Before-and-after change data
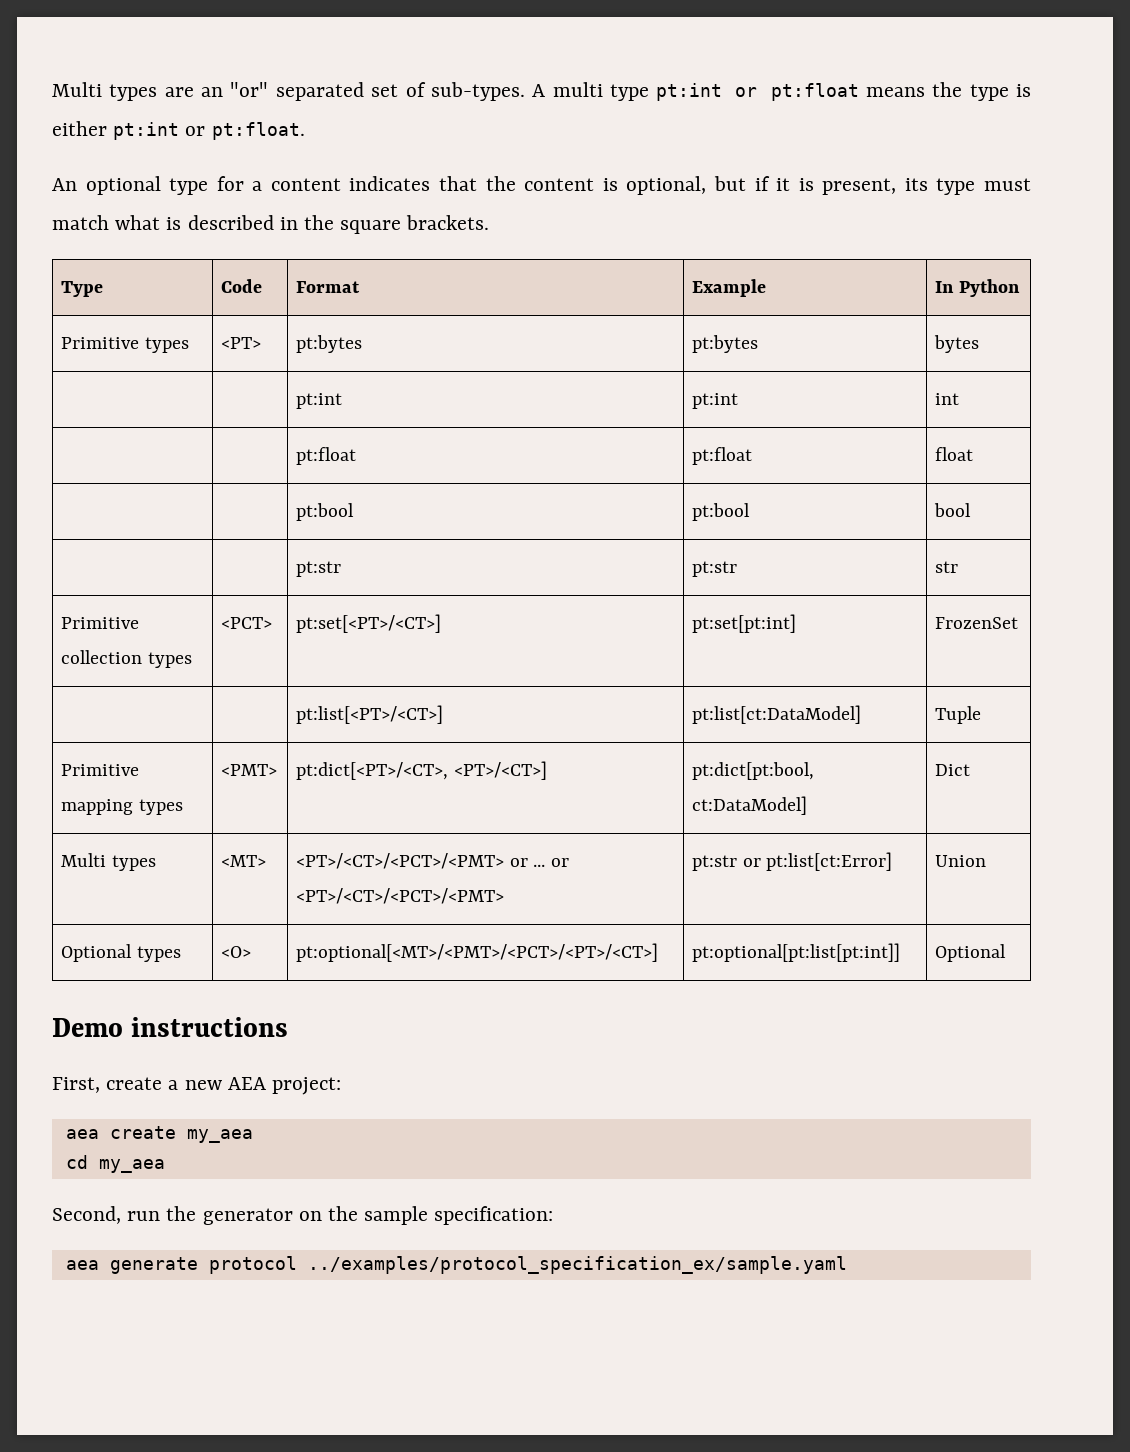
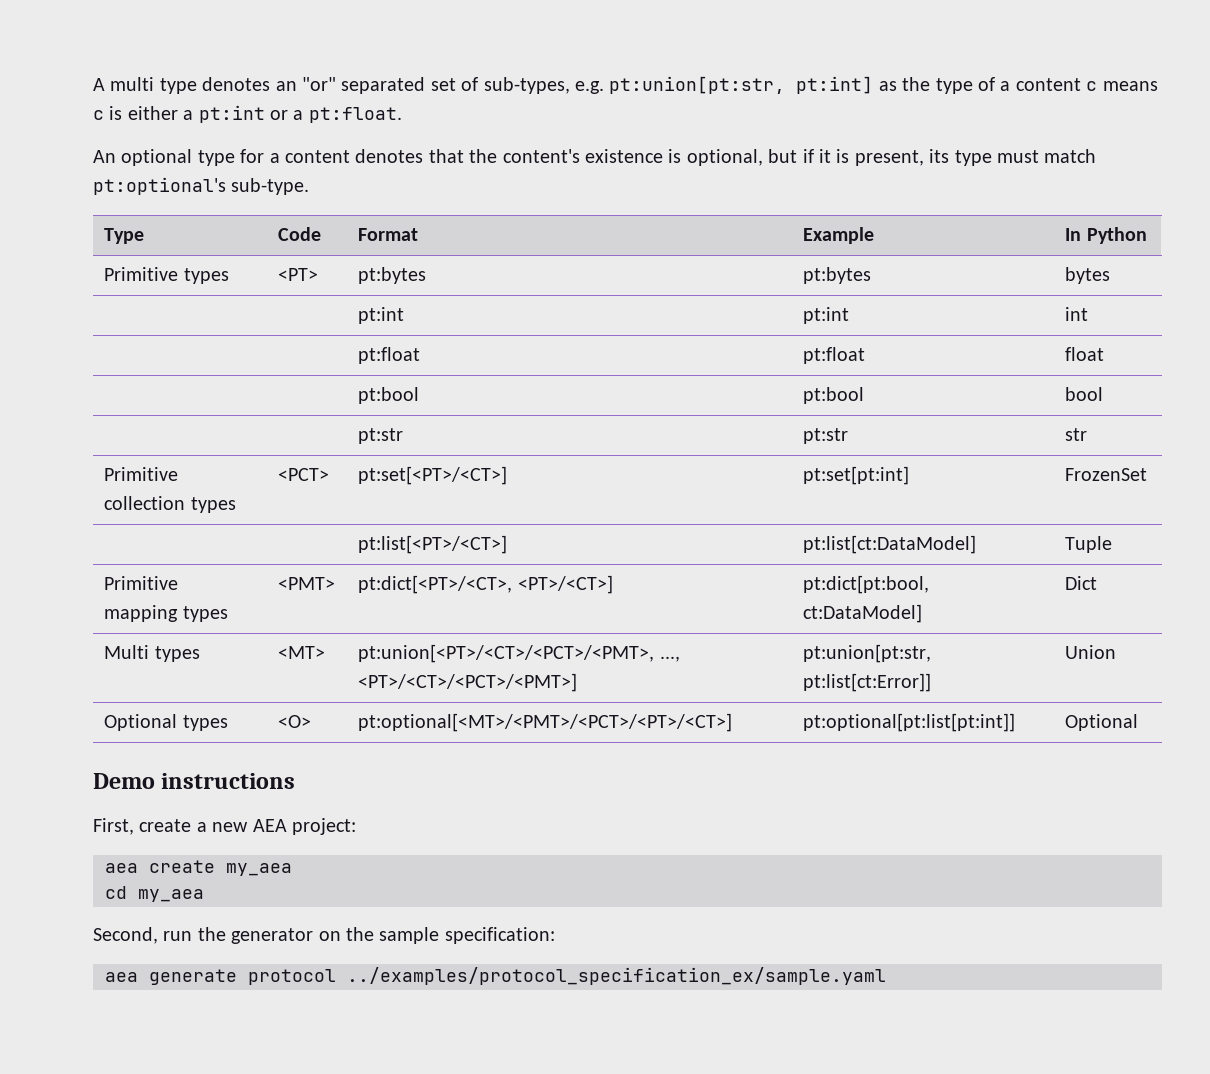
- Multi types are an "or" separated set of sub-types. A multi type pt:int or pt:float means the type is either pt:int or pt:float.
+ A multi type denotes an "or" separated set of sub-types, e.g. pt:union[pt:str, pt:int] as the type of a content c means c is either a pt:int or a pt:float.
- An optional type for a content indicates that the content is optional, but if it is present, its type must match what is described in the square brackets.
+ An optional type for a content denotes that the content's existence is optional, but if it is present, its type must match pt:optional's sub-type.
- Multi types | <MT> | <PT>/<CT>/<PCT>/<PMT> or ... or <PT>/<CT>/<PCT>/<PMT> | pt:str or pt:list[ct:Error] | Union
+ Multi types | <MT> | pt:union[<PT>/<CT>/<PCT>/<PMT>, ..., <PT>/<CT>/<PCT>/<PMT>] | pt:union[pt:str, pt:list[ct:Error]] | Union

What the task requires:
Provide the number of lines above that include the string "separated", with no other words.

Result below:
2